• _Given data_
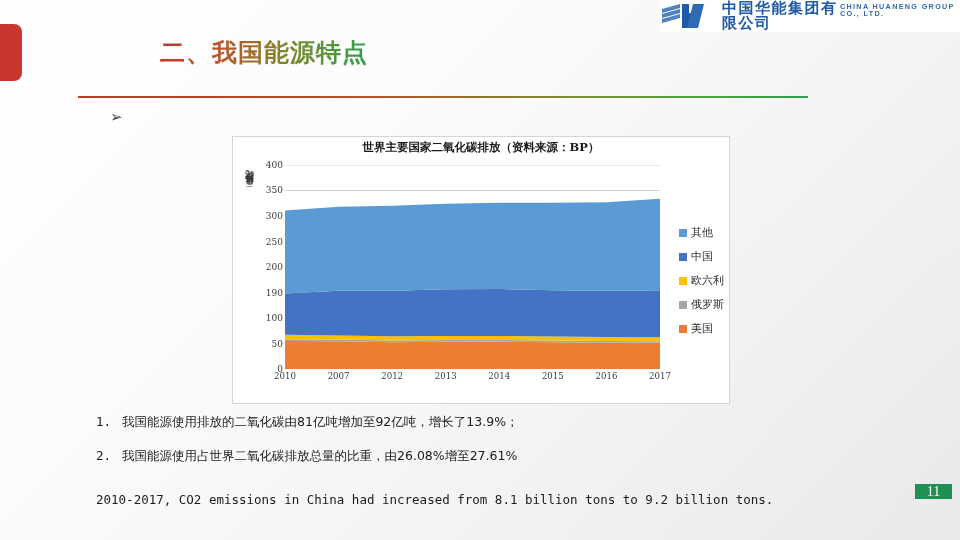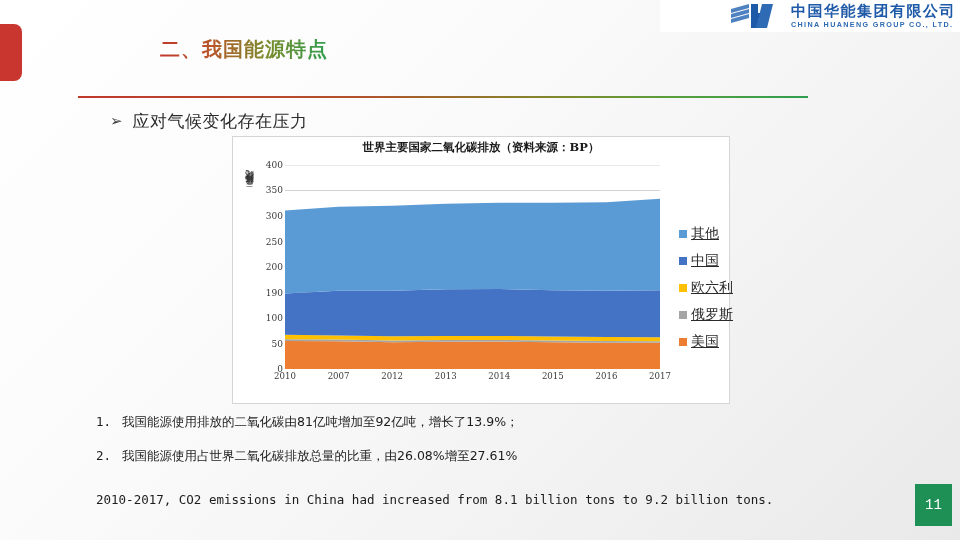"中国华能集团有限公司" .logo-text { flex-direction: column -> row }
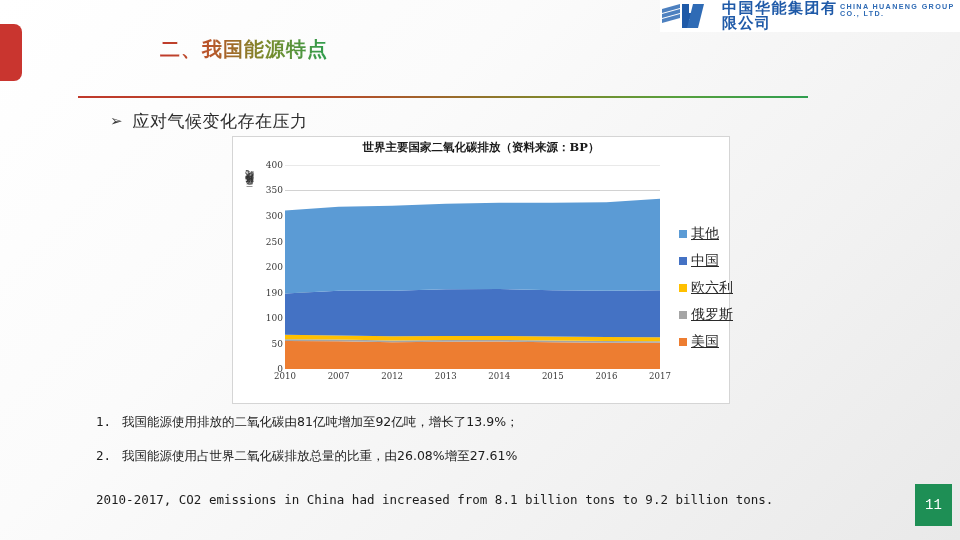"二、我国能源特点" .slide-title { font-size: 20px -> 25px }
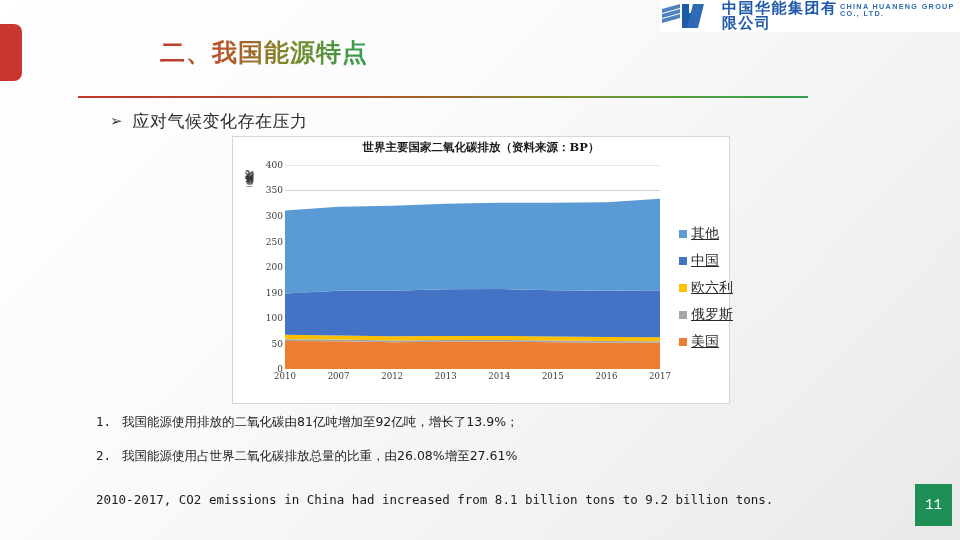"应对气候变化存在压力" span.bullet-text { html: <span>应对气候变化存在压力</span> -> none }
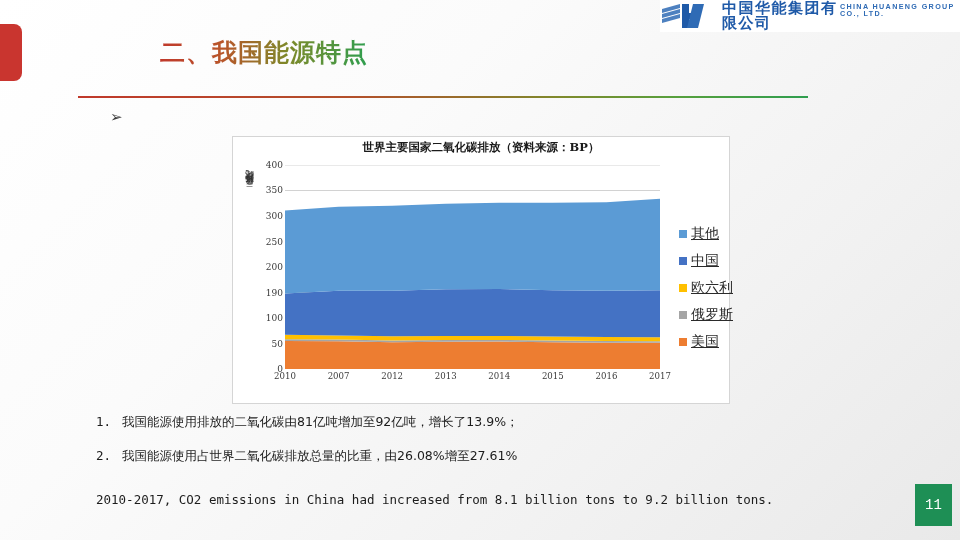"其他" .legend-label { font-size: 14px -> 11px; text-decoration: underline -> none }
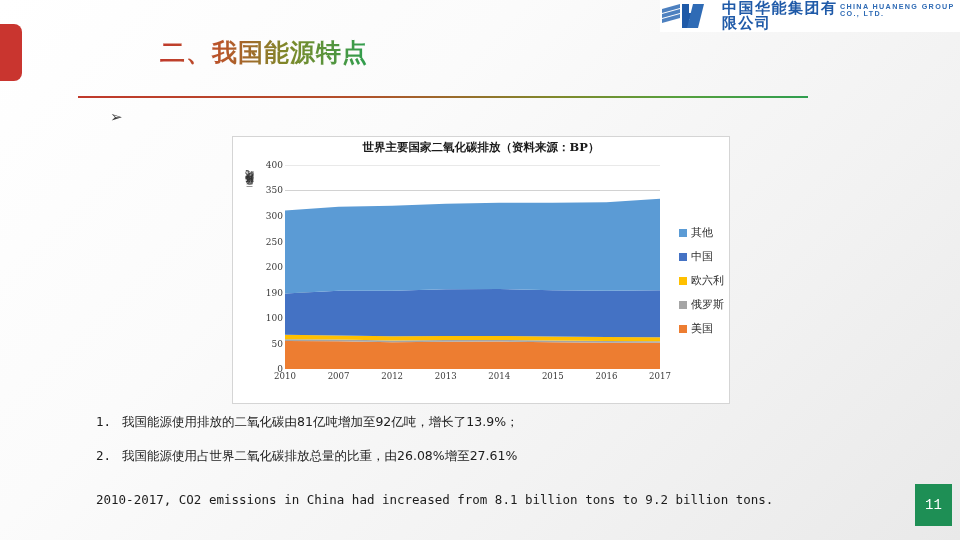"11" .page-badge { font-family: Liberation Mono, monospace -> Liberation Serif, serif; height: 42px -> 15px }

• _What needs to be done_
Write out the entries above verbatim; the pictures do not belong in your copy.

• _Answer box_
"中国华能集团有限公司" .logo-text { flex-direction: column -> row }
"二、我国能源特点" .slide-title { font-size: 20px -> 25px }
"应对气候变化存在压力" span.bullet-text { html: <span>应对气候变化存在压力</span> -> none }
"其他" .legend-label { font-size: 14px -> 11px; text-decoration: underline -> none }
"11" .page-badge { font-family: Liberation Mono, monospace -> Liberation Serif, serif; height: 42px -> 15px }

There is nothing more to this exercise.